I hope you read it and enjoy it.
When I saw your site, I was so excited because most sites promote the "traditional" approach to health care for dogs, so people don't realize just how things like essential oils can help, with little to no side affects, unless a dog has an allergic reaction.
We have a Jack Russell Terrier named Cindy. She was abused before my daughter found her running down a busy street on a day when the temperature reached only about 38 degrees as the high and brought her home and gave her a bath.
She was very thin, soaking wet, and covered with feces. We put an ad in the paper and got no response, so we took her to the pound, where we discovered she has a chip, but the contact information was not current.
She completed her stray period and we were at the top of her adoption list. While we had her, we noticed some disturbing things. If we reached for her or toward somebody else, but she was between us, she would flinch as if we were going to hit her.
If one of us yelled to somebody in another room, she would run away, and if we scolded her, she would hide under our computer desk and shake, and only if my husband went under to get her out and show her that we weren't going to hit her, she would urinate on him.
She was scared to death.
When it was time for her evaluation, the lady who did it called me and said that the only reason she was going to allow the adoption was because we brought those things to their attention before and were aware of the problems before we brought her in, otherwise, she would need some rehab.
They were concerned about a possible biting problem.

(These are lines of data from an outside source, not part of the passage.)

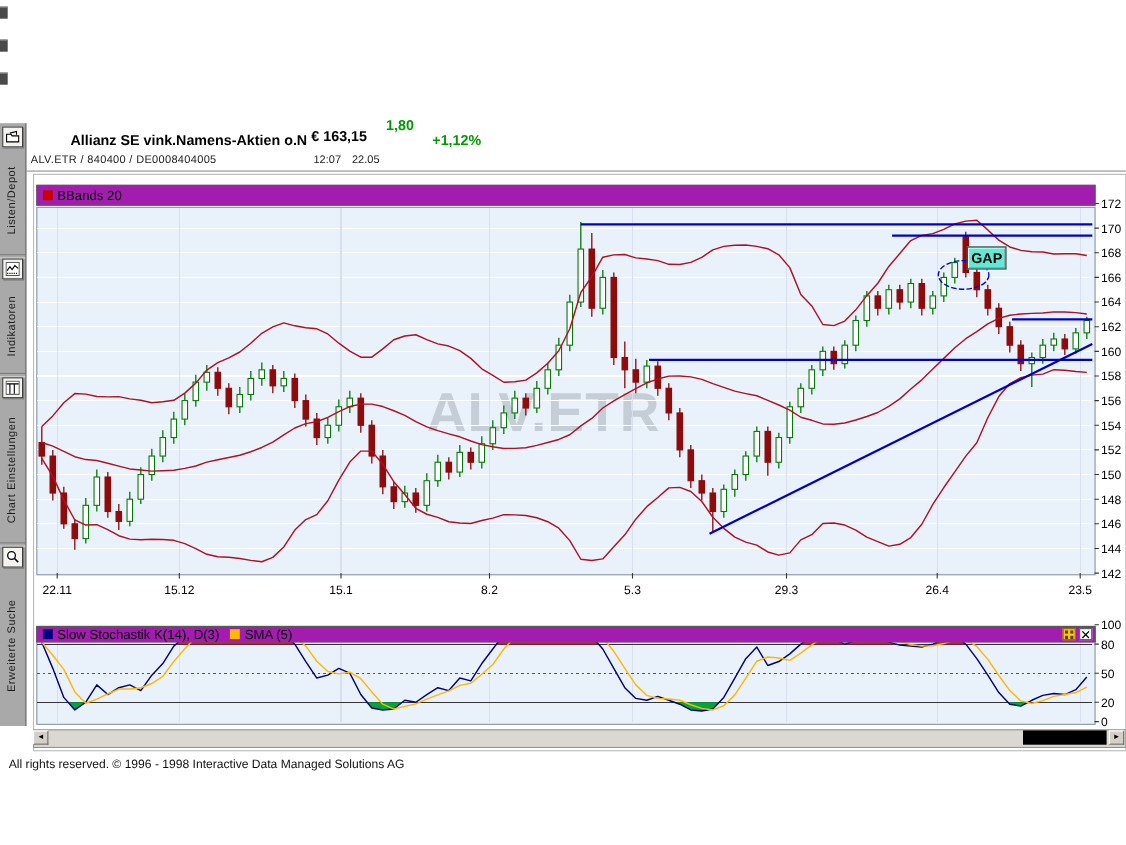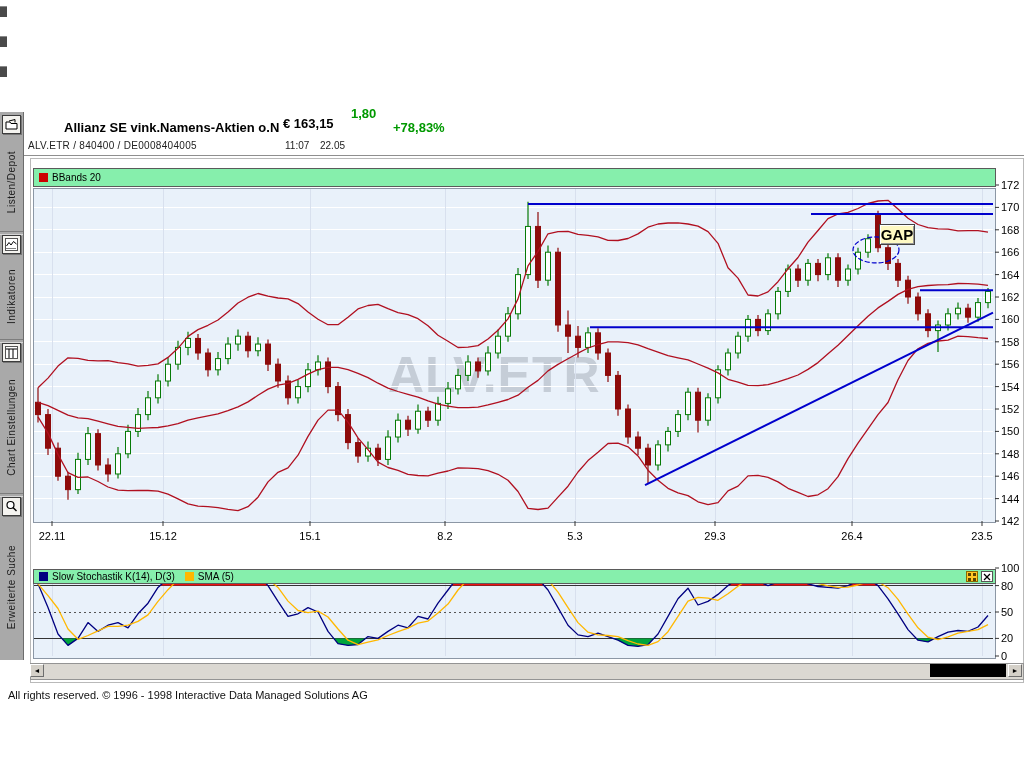--- a/index.html
+++ b/index.html
@@ -122,7 +122,7 @@
 <div id="hdr-title">Allianz SE vink.Namens-Aktien o.N</div>
 <div id="hdr-price">€ 163,15</div>
 <div id="hdr-chg">1,80</div>
-<div id="hdr-pct">+78,83%</div>
+<div id="hdr-pct">+1,12%</div>
 <div id="hdr-sub">ALV.ETR / 840400 / DE0008404005</div>
 <div id="hdr-time">11:07</div>
 <div id="hdr-date">22.05</div>

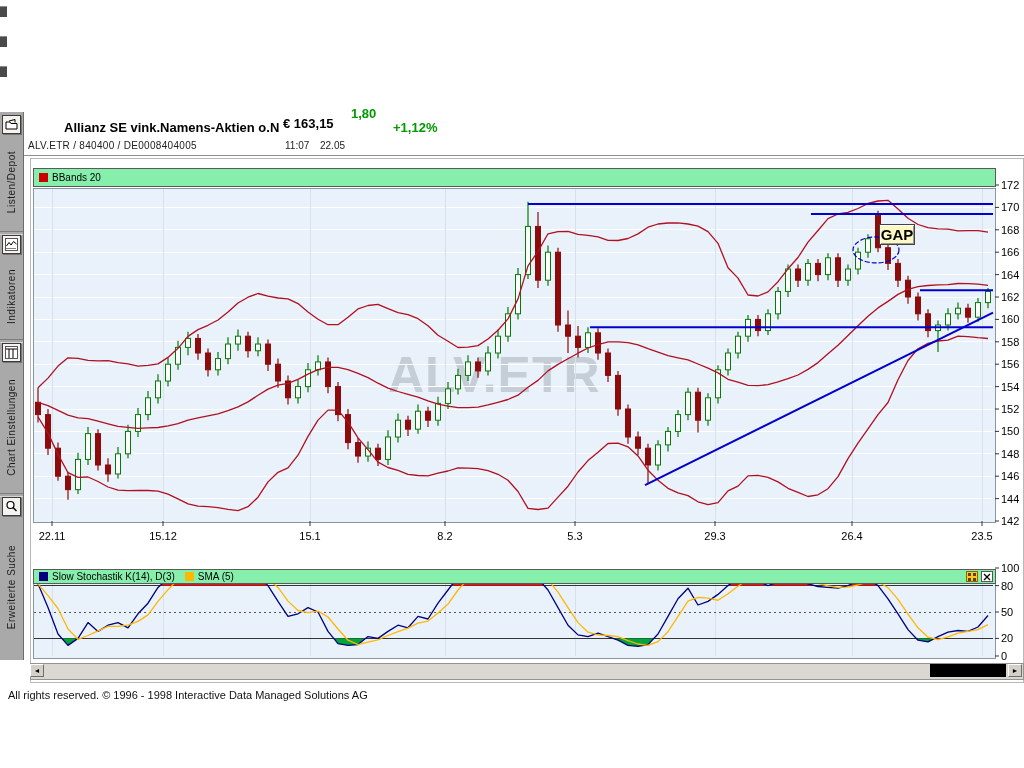--- a/index.html
+++ b/index.html
@@ -124,7 +124,7 @@
 <div id="hdr-chg">1,80</div>
 <div id="hdr-pct">+1,12%</div>
 <div id="hdr-sub">ALV.ETR / 840400 / DE0008404005</div>
-<div id="hdr-time">11:07</div>
+<div id="hdr-time">12:07</div>
 <div id="hdr-date">22.05</div>
 <div id="hdr-sep"></div>
 

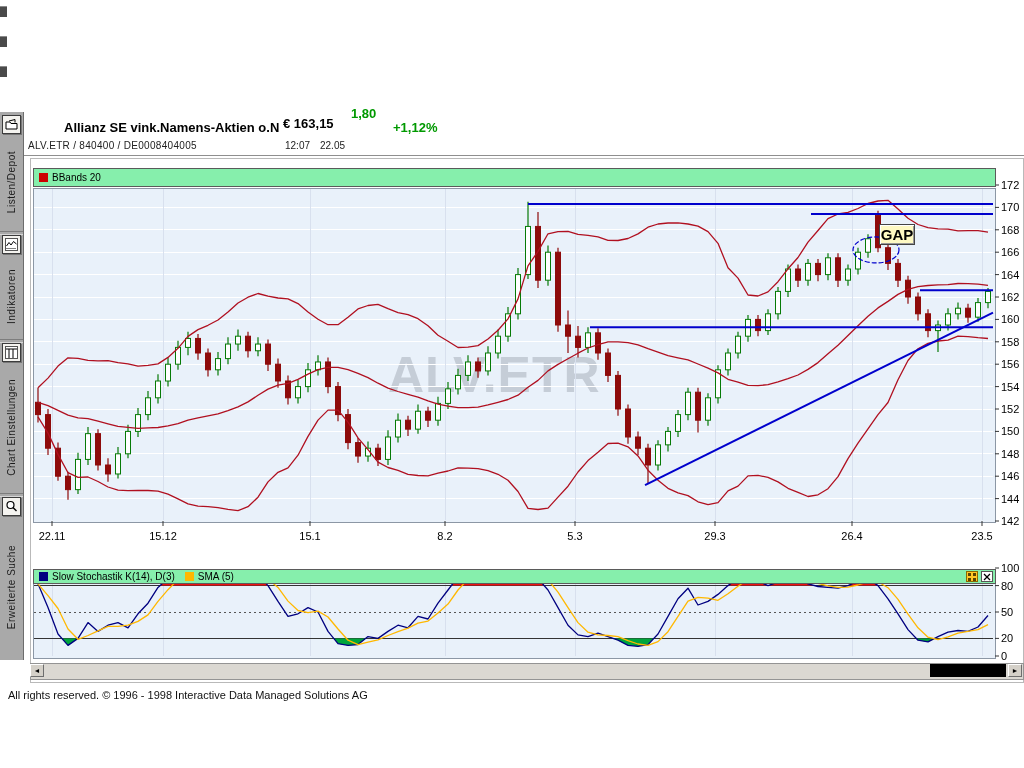--- a/index.html
+++ b/index.html
@@ -41,8 +41,8 @@
   #chart-svg{position:absolute;left:0;top:0;z-index:4;pointer-events:none;}
   #chart-svg text{font-family:"Liberation Sans","DejaVu Sans",sans-serif;font-size:11px;fill:#000;}
 
-  .legendbar{position:absolute;left:33px;width:961px;background:#86efac;border:1px solid #5a5a5a;
-             display:flex;align-items:center;z-index:6;font-size:10px;text-align:right;}
+  .legendbar{position:absolute;left:33px;width:961px;background:#a21caf;border:1px solid #5a5a5a;
+             display:flex;align-items:center;z-index:6;font-size:12px;text-align:right;}
   #legend-main{top:168px;height:17px;}
   #legend-stoch{top:556px;height:13px;margin-top:13px;}
   .sq{width:9px;height:9px;margin:0 4px 0 5px;display:inline-block;}

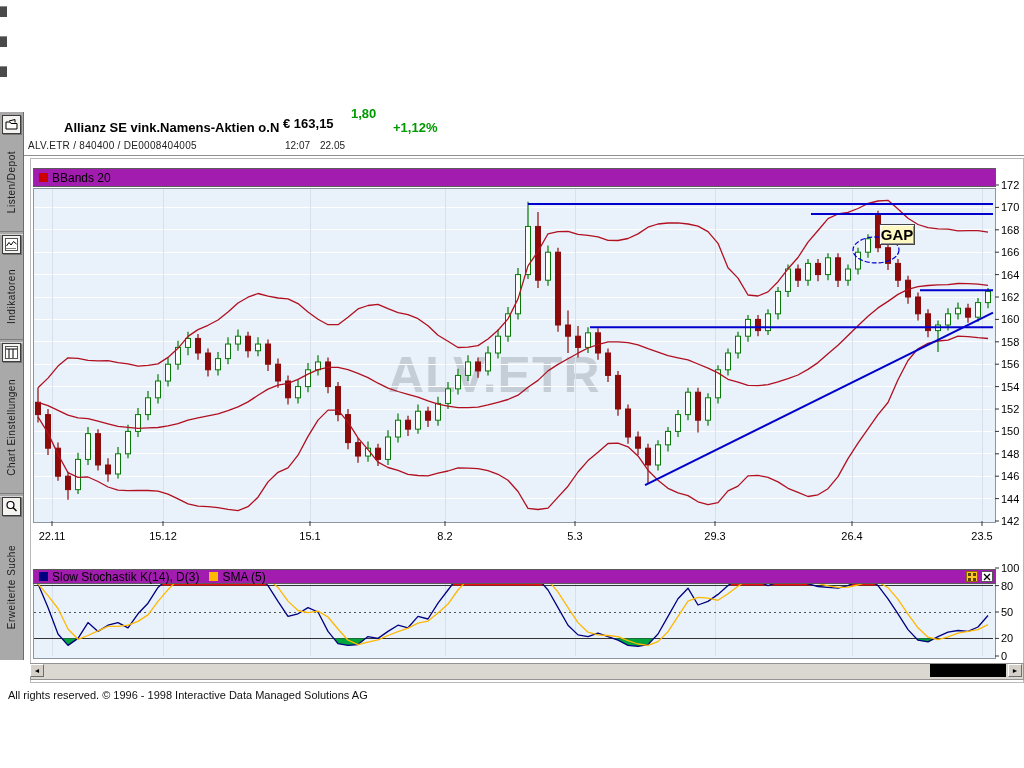--- a/index.html
+++ b/index.html
@@ -51,9 +51,9 @@
         background:#fff;padding:0;}
   .pbtn.props{background:#ffc726;border-color:#8a6a00;}
 
-  #gap-label{position:absolute;left:879px;top:224px;width:34px;height:19px;background:#fef9c3;
+  #gap-label{position:absolute;left:879px;top:224px;width:34px;height:19px;background:#5eead4;
              border:1px solid #444;box-shadow:inset 1px 1px 0 #fff,inset -1px -1px 0 #999;
-             font-size:15px;font-weight:bold;text-align:center;line-height:19px;z-index:7;}
+             font-size:13px;font-weight:bold;text-align:center;line-height:19px;z-index:7;}
 
   
   #scrollbar{position:absolute;left:30px;top:663px;width:992px;height:15px;background:#dbd8d2;

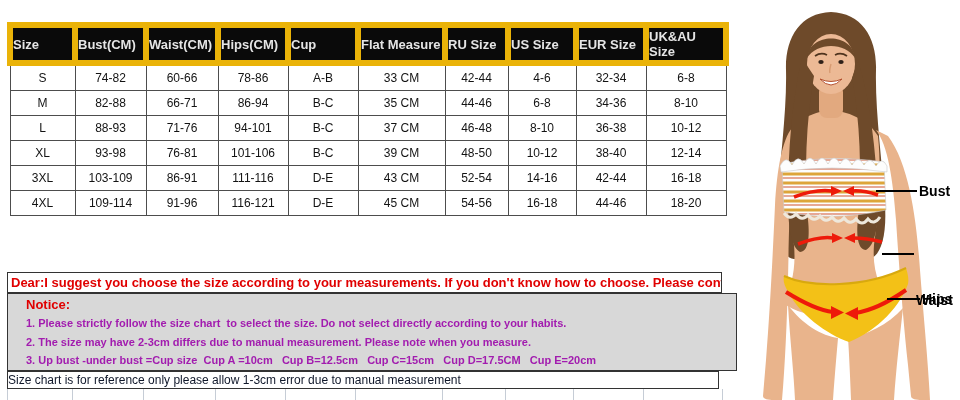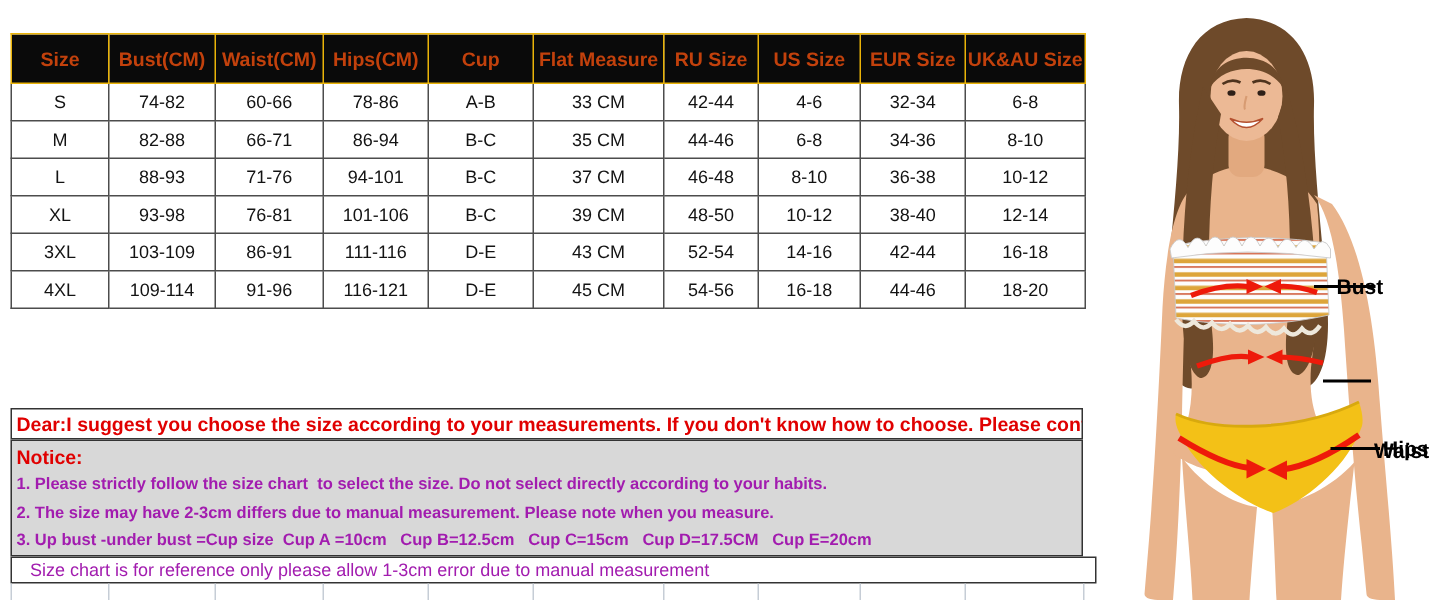--- a/index.html
+++ b/index.html
@@ -9,8 +9,8 @@
   
   table.size-table{position:absolute;left:7px;top:22px;width:716px;
                    border-collapse:collapse;table-layout:fixed;}
-  table.size-table th{background:#0a0a0a;color:#c2410c;font-weight:bold;font-size:13px;
-                      height:32px;border:1px solid #eab308;text-align:center;padding:0;}
+  table.size-table th{background:#0a0a0a;color:#e5e5e5;font-weight:bold;font-size:13px;
+                      height:32px;border:6px solid #eab308;text-align:left;padding:0;}
   table.size-table td{border:1px solid #4d4d4d;font-size:12px;color:#131313;
                       text-align:center;height:24px;padding:0;background:#fff;}
 

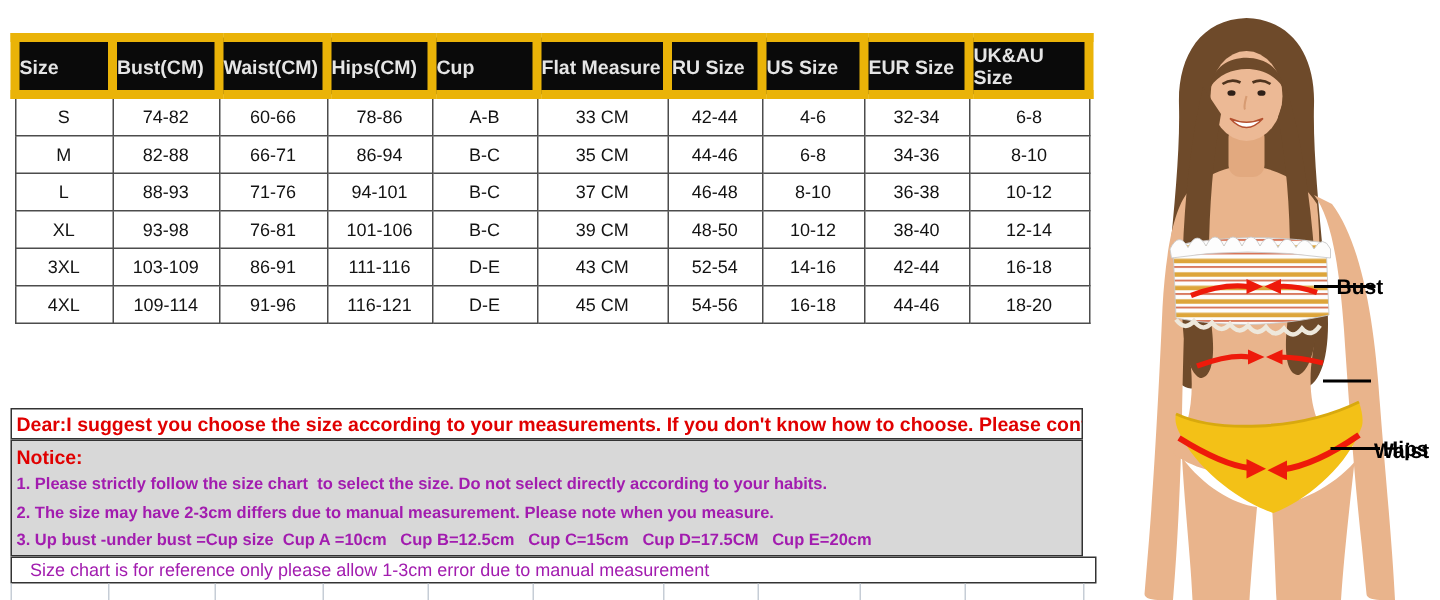--- a/index.html
+++ b/index.html
@@ -31,7 +31,7 @@
   
   .figure-wrap{position:absolute;left:730px;top:0;width:230px;height:400px;}
   .fig-label{position:absolute;color:#000;font-weight:bold;font-size:14px;line-height:14px;}
-  .label-bust{left:891px;top:184px;text-align:center;}
+  .label-bust{left:919px;top:184px;text-align:center;}
   .label-waist{left:916px;top:247px;margin-top:46px;}
   .label-hips{left:922px;top:292px;}
 </style>

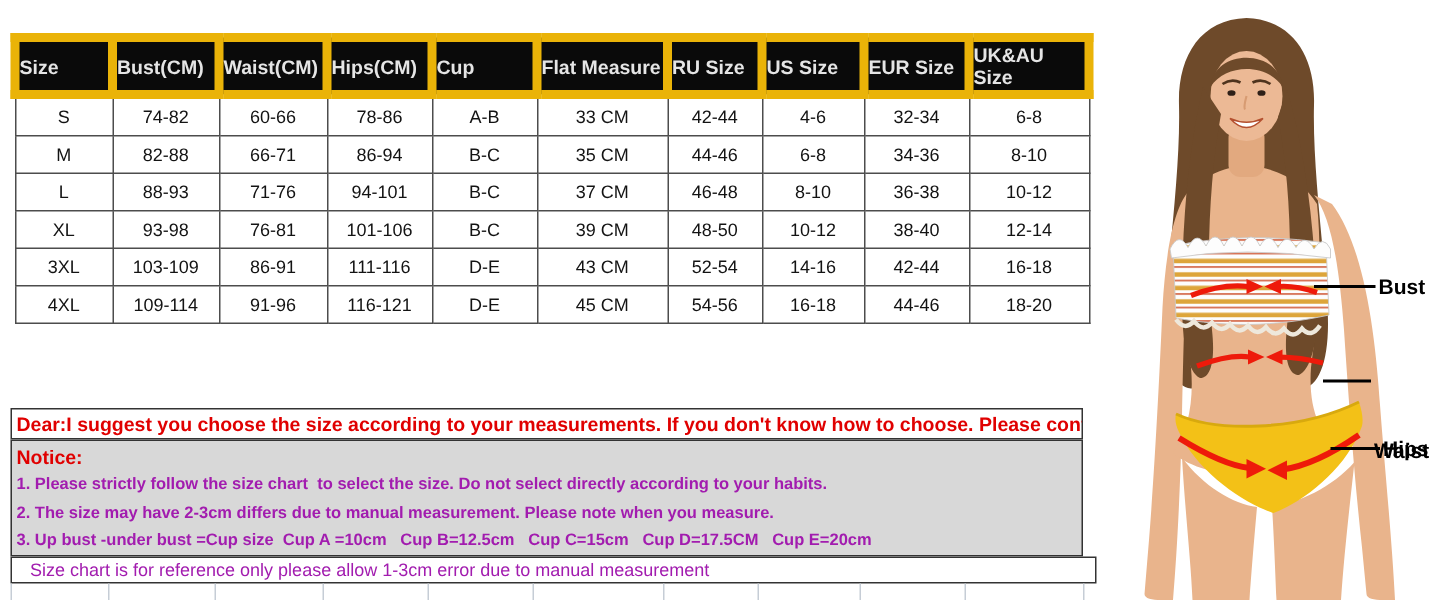--- a/index.html
+++ b/index.html
@@ -19,7 +19,7 @@
             border:1px solid #333;background:#fff;color:#e00000;font-weight:bold;
             font-size:13px;line-height:19px;padding-left:3px;white-space:nowrap;overflow:hidden;}
   .notice-box{position:absolute;left:7px;top:293px;width:710px;height:76px;
-              border:1px solid #333;background:#d8d8d8;padding-left:3px;box-sizing:content-box;}
+              border:1px solid #333;background:#d8d8d8;padding-left:18px;box-sizing:content-box;}
   .notice-title{color:#e00000;font-weight:bold;font-size:13px;line-height:19px;margin-top:1px;}
   .notice-line{color:#a21caf;font-weight:bold;font-size:11px;line-height:18.5px;
                white-space:pre;overflow:hidden;}

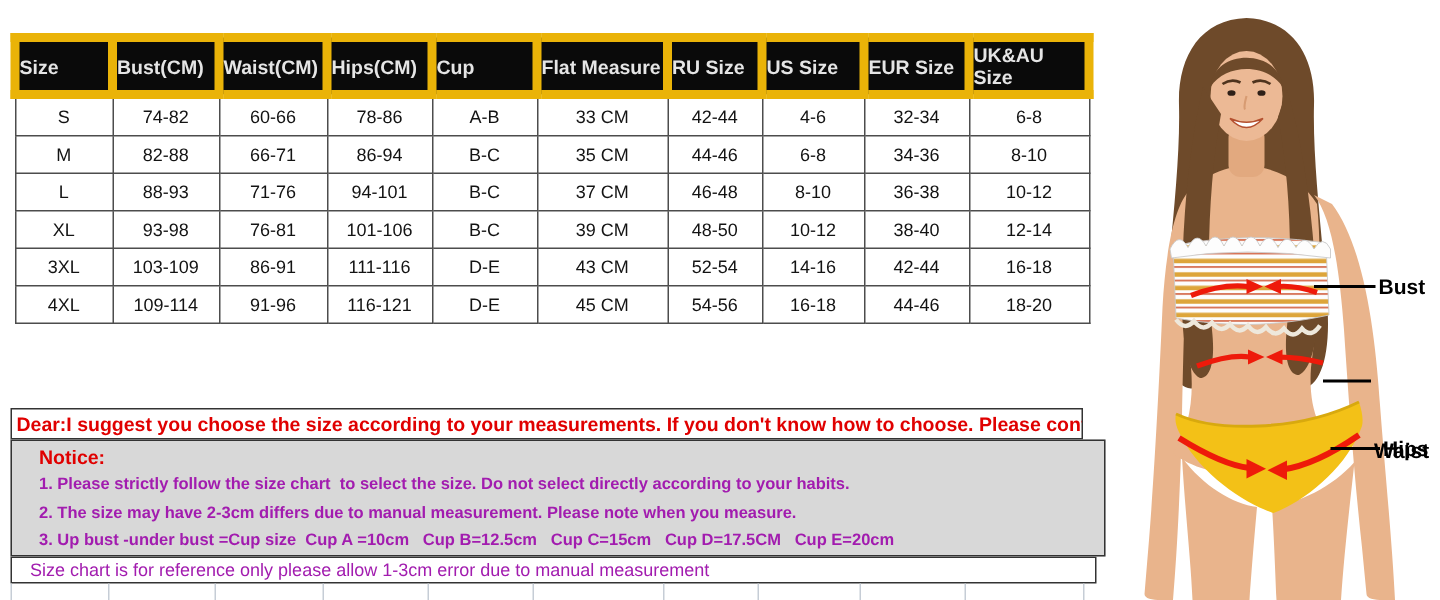--- a/index.html
+++ b/index.html
@@ -24,8 +24,8 @@
   .notice-line{color:#a21caf;font-weight:bold;font-size:11px;line-height:18.5px;
                white-space:pre;overflow:hidden;}
   .disclaimer-box{position:absolute;left:7px;top:371px;width:710px;height:16px;
-                  border:1px solid #333;background:#fff;color:#a21caf;font-size:12px;
-                  line-height:16px;padding-left:12px;white-space:nowrap;overflow:hidden;}
+                  border:1px solid #333;background:#fff;color:#0f172a;font-size:12px;
+                  line-height:16px;padding-left:0;white-space:nowrap;overflow:hidden;}
   .grid-stub{position:absolute;top:389px;width:1px;height:11px;background:#c6cdd6;}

Not only has she made a complete recovery, but Cindy has not bitten anybody who didn't deserve it. She bites my youngest son when they are playing, but it is all in play.
We have had her for two years and three months and she has even made friends with our Guinea Pig and rats, which is unusual for a Jack Russell.
We have used Lavender oil to help to calm her, and now she won't even get into a bath without Lavender in it.
If you mix about 8-drops of the oil with a little bit of milk, about a restaurant dipper cup full so the oils don't just sit on top of the water, the milk helps to mix them in, and Lavender isn't poisonous to dogs.
Lavender helps a dog's skin, she has less itching and her coat is shinier. Her doggie smell doesn't come back as quickly either.
Lavender is also good to help to heal wounds. We use it when Cindy gets cuts on her paws from stickers and goatheads, and again, if a dog licks it off, it is not poisonous. It is also good for burns.
Lavender also can be rubbed into your dog's gums to promote healthy teeth and gums.
Flies don't like Lavender, and if you have a problem with flies biting Your Dogs Ears, putting it on their ears can solve this problem.
When Cindy is having tummy troubles, we put Peppermint essential oils on her front paws, where she is most likely to lick it off, and it helps her tummy.
It can also be rubbed directly on a dog's or human's stomach to calm an upset stomach. Putting it on the paws insures that you aren't going to be bitten while trying to get it into your dogs mouth.
Peppermint and Tea Tree essential oils, can also help with fleas.
Never use Tea Tree oil on cats though, it is poisonous to cats! Peppermint is your safest bet to use on cats.
All of these can be used on humans as well. I'm not sure about rubbing Lavender into a human's gums, I have only heard about it on dogs' gums.
I can't imagine it would taste very good. If your pet has fleas, you could have them in your bedding, so putting Tea Tree oil or Peppermint on yourself can help you as well!